A more recent development of DNA barcoding is its combination with next-generation, or massively parallel, sequencing technologies leading to what has been called metabarcoding. Metabarcoding promises to provide a step change, in particular for the identification of organisms within mixtures or communities (
Shokralla et al. 2014). Whilst many studies have demonstrated proof of concept (
Ji et al. 2013), the technique is still in its infancy in terms of front-line application. Next-generation sequencing has decreased considerably in cost in recent years, but this has come at the expense of usable read-length. The most cost-effective sequencing platforms are MiSeq and HiSeq (Illumina), which would enable metabarcoding to be carried out cost effectively as a front-line service. However, due to the significant decrease in quality as the individual reads exceed 200 nucleotides, the maximum length of sequence that can be generated with an error rate low enough to enable accurate identification is approximately 450 nucleotides (2 × 300 nucleotides paired reads on a MiSeq). Whilst the methodology is well established for bacterial communities sequencing a 250 nucleotide fragment of the v4 region of the 16S rRNA gene (
Kozich et al. 2013), this is considerably shorter than the standard barcode length for invertebrates of 650 bp, and in some applications the reduction in length results in poor species-level resolution (
Liu et al. 2013). Some researchers have explored the use of shorter regions of the standard barcode, or study alternate genes that may provide improved species resolution with shorter fragments; however, this presents the perennial issue of lack of reference sequences (
Deagle et al. 2014). The large number of sequencing reads generated enables some solutions; the use of multiple, shorter overlapping amplicons to assemble longer amplicons or amplifying the standard COI barcode and producing a barcode sequence by assembling together sequences from each end with shotgun sequence of the whole amplicon (
Liu et al. 2013). Next-generation sequencing technologies are rapidly evolving (e.g., MinIon from Oxford Nanopore), and it is probable that within a short period of time they will be able to generate suitable read-lengths for DNA barcoding, enabling the use of existing databases.

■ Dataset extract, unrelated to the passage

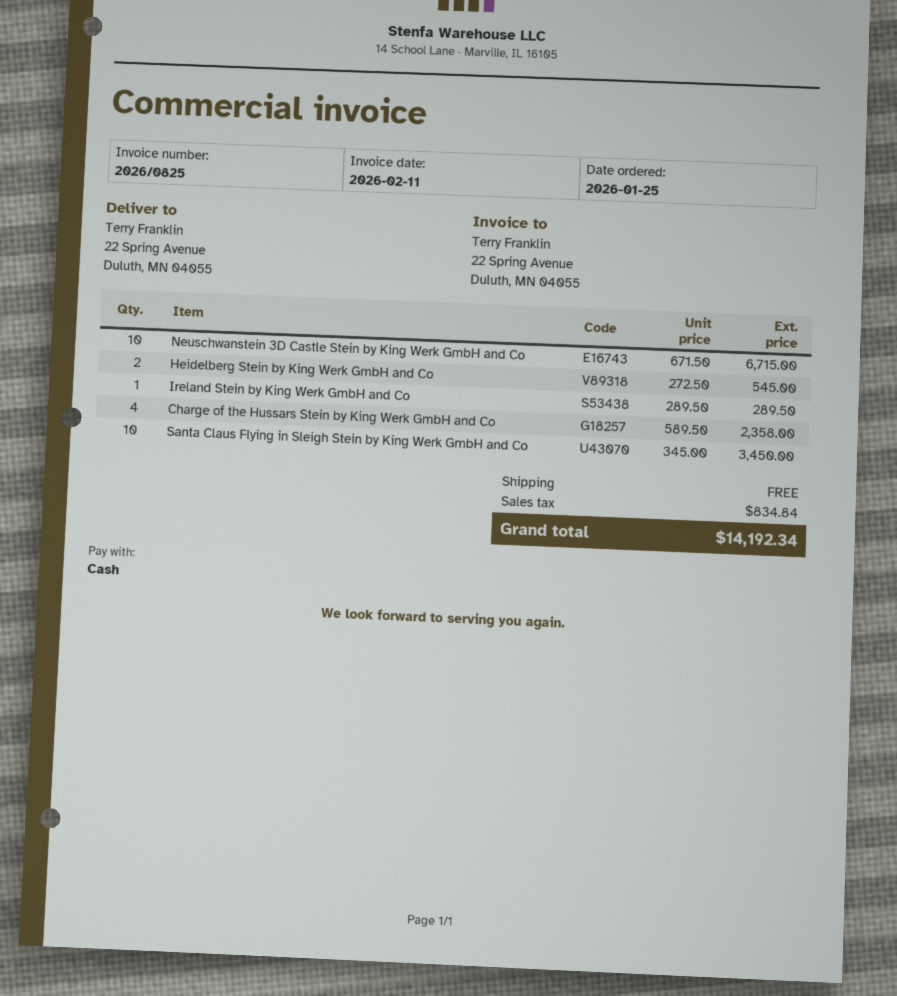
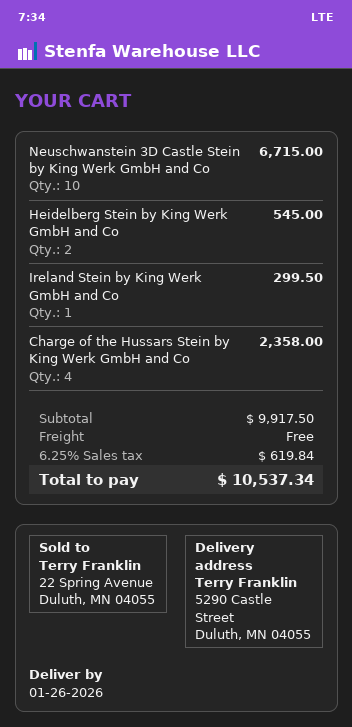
ship to: 22 Spring Avenue, Duluth, MN 04055 -> 5290 Castle Street, Duluth, MN 04055
Ireland Stein by King Werk GmbH and Co: 1 for 289.50 -> 1 for 299.50
Santa Claus Flying in Sleigh Stein by King Werk GmbH and Co: 10 for 3450.00 -> none
tax: 834.84 -> 619.84
total: 14192.34 -> 10537.34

It is interesting to note the trend towards using DNA barcoding to assign samples to molecular operational taxonomic units (MOTUs), as opposed to linking a DNA sequence to a species name assigned following morphological identification (
Blaxter et al. 2005). This is a phenomenon that the overwhelming diversity of undescribed species on earth and the taxonomic impediment for identifying and describing them is driving forward (
Ratnasingham and Hebert 2013) and next-generation sequencing is facilitating, and there are many potential benefits to this approach. Unfortunately, within a regulatory context this is unsatisfactory as identification of samples to a named species is needed, either using conventional or molecular means. A move towards regulation of a species described only by a numbered sequence (MOTU), not including any linkage to traditional morphological species, would be a substantial step change in methodology that is hard to envisage in the near future.

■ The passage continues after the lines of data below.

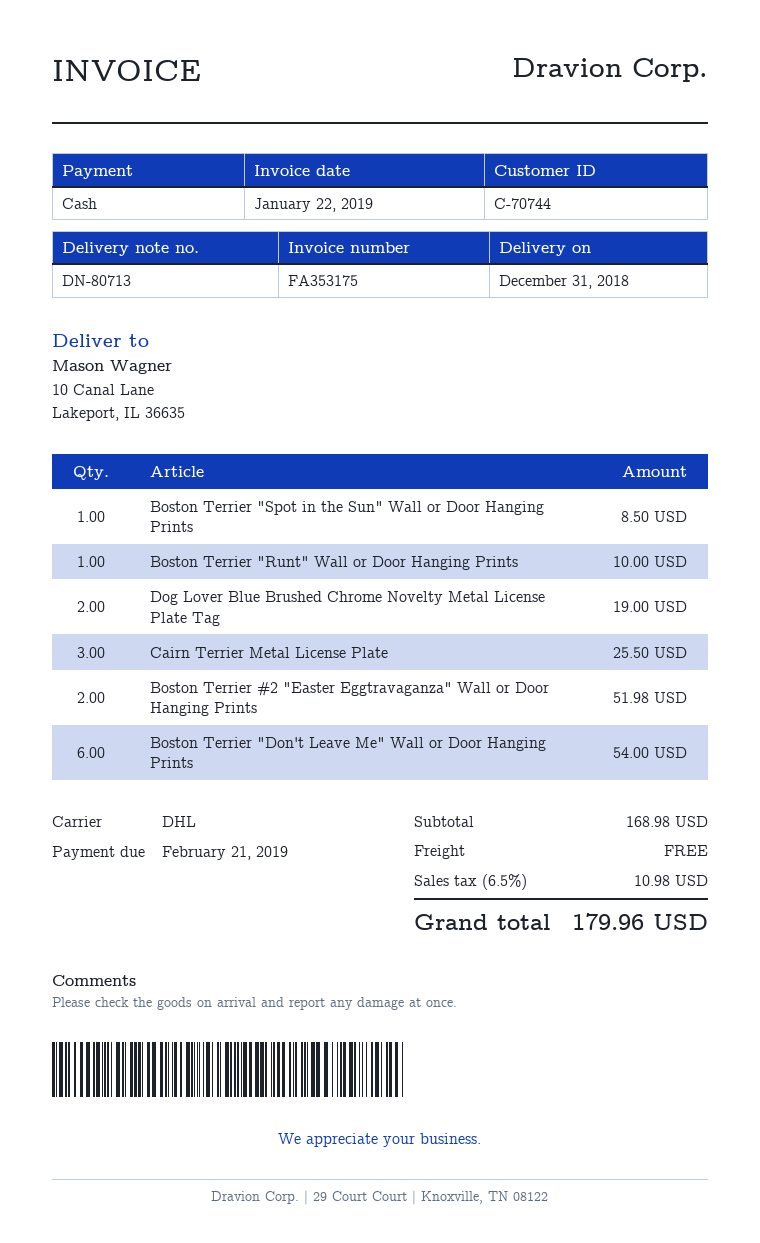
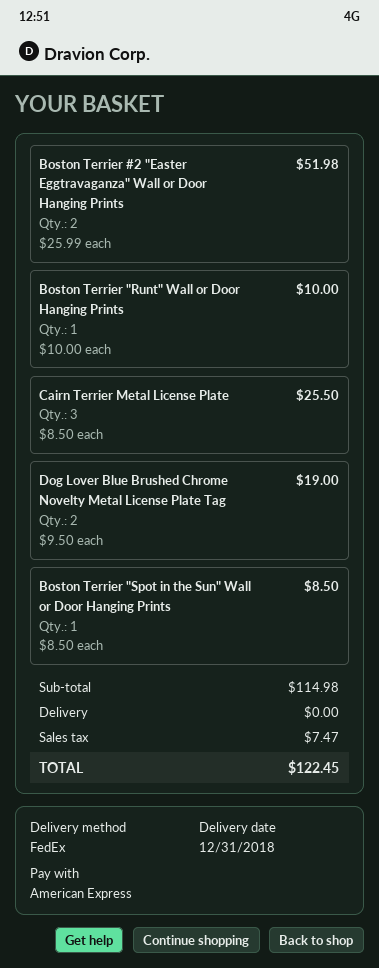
payment method: cash -> American Express
shipping method: DHL -> FedEx
Boston Terrier "Don't Leave Me" Wall or Door Hanging Prints: 6 for 54.00 -> none
subtotal: 168.98 -> 114.98
tax: 10.98 -> 7.47
total: 179.96 -> 122.45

The risks posed to plant health biosecurity are continually expanding due to impacts such as increases and changes in global trade, resulting in the increased movement of exotic pests and pathogens into new regions, as well as expansion of the EU and climate change affecting both crop ranges and pest ranges (
Armstrong and Ball 2005). The application of DNA barcoding can enable the identification of a wide range of pests and pathogens, and its use has resulted in the identification of quarantine-listed species and subsequent actions to contain and prevent potentially high-risk species from entering the UK. Furthermore, the use of the method has flagged potential trade routes that may pose a biosecurity risk as a pest pathway, which can then be subject to increased scrutiny. When employed within a defined scope that considers and understands the limitations of DNA barcoding, the method shows great potential as a tool that can be embedded within diagnostic laboratories.